# [WHAT IS EXPECTED]
The number of lines holding the string "elementos" is all that is wanted; count them in the records below.

(Version comparison data)
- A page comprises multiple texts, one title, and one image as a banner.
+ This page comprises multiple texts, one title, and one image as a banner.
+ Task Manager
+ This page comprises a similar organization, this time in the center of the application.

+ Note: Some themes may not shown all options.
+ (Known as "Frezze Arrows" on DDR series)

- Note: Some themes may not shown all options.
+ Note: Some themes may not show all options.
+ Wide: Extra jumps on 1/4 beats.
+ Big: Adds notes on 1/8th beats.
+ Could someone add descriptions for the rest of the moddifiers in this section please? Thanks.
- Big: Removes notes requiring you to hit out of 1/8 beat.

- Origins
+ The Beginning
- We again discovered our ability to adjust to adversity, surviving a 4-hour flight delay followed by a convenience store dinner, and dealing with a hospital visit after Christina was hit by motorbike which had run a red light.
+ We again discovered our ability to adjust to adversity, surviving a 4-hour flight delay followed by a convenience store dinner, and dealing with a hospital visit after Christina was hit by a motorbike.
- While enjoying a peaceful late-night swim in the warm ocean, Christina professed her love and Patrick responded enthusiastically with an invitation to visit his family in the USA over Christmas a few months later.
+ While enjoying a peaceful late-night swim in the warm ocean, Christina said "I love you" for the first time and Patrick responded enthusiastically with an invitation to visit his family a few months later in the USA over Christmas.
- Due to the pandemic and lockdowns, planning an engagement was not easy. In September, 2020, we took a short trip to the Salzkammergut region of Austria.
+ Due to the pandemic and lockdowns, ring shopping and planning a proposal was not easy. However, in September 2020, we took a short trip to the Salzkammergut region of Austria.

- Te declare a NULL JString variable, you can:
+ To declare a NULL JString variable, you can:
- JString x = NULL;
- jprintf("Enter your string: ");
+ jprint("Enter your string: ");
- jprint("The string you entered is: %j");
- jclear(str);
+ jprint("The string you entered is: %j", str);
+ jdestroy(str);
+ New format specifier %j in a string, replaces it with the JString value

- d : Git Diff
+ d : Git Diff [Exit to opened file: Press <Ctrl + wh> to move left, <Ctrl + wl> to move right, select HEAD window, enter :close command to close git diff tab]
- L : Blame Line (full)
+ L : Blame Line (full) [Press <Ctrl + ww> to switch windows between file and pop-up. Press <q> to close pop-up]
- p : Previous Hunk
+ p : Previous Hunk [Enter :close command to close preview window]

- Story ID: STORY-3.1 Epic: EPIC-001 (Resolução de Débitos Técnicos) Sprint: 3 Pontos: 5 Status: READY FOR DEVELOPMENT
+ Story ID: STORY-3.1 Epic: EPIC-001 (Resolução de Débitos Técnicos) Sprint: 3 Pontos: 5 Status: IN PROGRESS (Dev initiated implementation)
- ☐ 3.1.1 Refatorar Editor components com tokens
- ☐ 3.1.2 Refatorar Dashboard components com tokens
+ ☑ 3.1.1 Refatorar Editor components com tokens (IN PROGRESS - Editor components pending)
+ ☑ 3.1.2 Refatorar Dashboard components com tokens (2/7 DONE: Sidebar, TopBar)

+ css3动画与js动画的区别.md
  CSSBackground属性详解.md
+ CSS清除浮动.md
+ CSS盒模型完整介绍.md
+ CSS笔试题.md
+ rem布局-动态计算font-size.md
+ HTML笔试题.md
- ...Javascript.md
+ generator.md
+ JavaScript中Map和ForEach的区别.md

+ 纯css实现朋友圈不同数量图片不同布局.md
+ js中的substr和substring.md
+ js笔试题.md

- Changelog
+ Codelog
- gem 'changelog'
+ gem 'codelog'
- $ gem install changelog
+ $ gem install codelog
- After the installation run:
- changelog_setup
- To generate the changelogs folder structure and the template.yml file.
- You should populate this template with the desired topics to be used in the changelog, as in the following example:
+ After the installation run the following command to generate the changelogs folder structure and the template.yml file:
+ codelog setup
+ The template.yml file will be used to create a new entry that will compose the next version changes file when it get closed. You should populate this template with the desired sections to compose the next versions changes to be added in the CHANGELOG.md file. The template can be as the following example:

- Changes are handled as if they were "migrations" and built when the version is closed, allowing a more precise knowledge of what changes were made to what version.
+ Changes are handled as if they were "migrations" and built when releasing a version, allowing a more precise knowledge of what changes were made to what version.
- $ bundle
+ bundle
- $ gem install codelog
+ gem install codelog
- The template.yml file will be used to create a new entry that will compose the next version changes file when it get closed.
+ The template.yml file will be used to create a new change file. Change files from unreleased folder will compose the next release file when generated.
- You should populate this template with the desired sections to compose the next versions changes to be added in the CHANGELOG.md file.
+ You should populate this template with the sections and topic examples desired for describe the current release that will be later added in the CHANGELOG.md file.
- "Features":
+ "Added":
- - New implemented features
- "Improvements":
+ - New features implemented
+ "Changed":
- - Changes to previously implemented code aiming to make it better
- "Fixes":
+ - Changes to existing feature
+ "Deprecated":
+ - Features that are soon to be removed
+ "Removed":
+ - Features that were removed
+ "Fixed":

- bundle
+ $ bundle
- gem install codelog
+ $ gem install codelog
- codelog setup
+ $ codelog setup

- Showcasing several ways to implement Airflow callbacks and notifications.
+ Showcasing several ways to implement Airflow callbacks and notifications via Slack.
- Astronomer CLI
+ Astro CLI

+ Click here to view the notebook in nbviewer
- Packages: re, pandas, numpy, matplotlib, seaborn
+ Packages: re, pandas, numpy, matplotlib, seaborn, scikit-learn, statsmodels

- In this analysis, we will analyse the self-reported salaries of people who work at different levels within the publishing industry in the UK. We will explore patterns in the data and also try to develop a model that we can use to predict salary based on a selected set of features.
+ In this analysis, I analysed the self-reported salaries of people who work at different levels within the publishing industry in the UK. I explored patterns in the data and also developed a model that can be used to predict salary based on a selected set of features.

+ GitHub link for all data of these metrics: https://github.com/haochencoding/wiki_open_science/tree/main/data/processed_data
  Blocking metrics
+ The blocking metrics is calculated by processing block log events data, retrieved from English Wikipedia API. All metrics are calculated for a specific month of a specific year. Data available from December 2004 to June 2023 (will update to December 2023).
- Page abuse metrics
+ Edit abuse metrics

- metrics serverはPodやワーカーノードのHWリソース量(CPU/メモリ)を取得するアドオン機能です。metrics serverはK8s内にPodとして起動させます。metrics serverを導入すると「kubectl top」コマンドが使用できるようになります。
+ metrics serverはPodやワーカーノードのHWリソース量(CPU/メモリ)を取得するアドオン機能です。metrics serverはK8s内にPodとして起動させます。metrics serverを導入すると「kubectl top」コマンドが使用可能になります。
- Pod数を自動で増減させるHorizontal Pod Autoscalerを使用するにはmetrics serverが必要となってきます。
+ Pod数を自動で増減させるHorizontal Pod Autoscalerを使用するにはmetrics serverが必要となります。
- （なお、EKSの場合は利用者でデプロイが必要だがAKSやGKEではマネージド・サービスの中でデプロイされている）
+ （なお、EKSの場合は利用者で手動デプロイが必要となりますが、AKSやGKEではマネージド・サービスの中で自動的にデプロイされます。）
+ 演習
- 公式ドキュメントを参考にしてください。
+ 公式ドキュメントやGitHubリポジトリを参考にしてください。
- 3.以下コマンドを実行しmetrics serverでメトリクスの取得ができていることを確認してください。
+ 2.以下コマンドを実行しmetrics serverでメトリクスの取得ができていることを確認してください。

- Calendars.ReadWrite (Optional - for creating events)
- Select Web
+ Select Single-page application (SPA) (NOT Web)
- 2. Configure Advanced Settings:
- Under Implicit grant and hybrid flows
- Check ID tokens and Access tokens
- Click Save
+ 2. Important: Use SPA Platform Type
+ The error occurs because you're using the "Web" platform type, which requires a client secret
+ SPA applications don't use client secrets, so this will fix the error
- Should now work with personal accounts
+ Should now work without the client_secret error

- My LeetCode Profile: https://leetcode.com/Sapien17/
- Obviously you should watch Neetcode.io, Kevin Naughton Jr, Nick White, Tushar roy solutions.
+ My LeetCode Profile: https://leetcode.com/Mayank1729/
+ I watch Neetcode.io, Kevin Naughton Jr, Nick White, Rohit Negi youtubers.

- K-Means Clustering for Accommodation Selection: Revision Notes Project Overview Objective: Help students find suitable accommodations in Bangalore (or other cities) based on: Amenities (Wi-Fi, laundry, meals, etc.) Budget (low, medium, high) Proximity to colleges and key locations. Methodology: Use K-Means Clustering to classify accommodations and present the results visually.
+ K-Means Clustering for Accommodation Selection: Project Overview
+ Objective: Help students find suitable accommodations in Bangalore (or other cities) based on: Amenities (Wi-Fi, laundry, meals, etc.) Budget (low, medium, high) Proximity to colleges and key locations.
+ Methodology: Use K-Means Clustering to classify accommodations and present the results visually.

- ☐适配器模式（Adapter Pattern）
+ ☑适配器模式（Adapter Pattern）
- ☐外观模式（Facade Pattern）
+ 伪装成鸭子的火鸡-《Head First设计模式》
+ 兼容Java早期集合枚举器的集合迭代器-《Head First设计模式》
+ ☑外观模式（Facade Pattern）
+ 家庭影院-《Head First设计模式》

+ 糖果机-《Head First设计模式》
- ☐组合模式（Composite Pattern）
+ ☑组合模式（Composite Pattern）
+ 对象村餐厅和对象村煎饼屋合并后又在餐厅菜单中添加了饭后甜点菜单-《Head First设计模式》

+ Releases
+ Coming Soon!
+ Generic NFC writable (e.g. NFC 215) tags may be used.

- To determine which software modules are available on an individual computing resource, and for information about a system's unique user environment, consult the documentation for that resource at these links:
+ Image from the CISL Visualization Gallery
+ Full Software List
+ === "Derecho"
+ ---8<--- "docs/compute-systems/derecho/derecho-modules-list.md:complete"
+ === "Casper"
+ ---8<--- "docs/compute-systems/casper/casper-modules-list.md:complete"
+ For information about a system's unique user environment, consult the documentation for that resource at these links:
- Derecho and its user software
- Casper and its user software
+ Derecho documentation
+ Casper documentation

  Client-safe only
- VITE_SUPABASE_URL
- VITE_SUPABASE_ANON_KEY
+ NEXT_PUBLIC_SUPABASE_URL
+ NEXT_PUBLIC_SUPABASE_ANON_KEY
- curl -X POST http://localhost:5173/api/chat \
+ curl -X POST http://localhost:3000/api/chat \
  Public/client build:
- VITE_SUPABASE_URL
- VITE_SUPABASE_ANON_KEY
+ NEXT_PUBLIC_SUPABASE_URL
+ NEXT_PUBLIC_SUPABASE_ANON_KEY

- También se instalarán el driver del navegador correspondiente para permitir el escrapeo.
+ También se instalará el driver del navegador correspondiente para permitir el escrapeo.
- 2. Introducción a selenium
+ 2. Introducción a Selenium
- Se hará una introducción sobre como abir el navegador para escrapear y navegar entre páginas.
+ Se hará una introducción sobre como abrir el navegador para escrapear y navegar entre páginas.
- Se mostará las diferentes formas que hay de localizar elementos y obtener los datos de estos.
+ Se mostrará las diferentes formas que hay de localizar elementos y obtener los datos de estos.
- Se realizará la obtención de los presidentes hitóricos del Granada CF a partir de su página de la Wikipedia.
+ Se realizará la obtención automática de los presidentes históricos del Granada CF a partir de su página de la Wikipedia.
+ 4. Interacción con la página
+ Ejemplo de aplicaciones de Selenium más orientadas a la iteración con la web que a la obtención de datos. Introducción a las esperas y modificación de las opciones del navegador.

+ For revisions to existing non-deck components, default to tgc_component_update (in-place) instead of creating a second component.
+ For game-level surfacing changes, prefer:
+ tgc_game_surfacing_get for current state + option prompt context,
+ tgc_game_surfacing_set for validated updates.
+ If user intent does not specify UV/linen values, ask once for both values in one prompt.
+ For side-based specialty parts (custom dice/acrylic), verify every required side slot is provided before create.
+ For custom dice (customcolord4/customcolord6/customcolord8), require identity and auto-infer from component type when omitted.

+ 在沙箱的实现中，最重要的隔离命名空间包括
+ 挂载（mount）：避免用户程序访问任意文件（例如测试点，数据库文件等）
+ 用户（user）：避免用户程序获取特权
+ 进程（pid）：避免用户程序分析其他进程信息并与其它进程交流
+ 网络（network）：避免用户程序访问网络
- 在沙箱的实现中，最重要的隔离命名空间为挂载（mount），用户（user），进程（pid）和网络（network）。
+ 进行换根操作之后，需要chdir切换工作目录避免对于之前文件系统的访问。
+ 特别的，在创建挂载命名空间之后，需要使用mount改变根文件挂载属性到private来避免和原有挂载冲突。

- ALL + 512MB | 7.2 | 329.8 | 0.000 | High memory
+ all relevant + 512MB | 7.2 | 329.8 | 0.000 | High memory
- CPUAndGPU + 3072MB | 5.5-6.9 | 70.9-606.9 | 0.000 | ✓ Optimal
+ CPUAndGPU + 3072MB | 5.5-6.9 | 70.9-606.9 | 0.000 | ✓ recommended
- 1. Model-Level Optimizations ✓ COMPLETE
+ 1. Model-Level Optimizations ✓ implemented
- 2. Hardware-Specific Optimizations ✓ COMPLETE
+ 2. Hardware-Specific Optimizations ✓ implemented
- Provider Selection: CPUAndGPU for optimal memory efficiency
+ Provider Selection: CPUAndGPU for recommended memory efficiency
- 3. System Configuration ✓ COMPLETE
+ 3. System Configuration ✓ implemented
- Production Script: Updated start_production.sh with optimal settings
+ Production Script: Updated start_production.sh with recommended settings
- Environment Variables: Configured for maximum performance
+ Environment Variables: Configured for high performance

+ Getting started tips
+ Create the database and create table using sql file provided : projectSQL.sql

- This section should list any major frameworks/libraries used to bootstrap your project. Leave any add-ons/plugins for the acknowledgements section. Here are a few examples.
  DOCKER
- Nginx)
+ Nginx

# [THE ANSWER]
2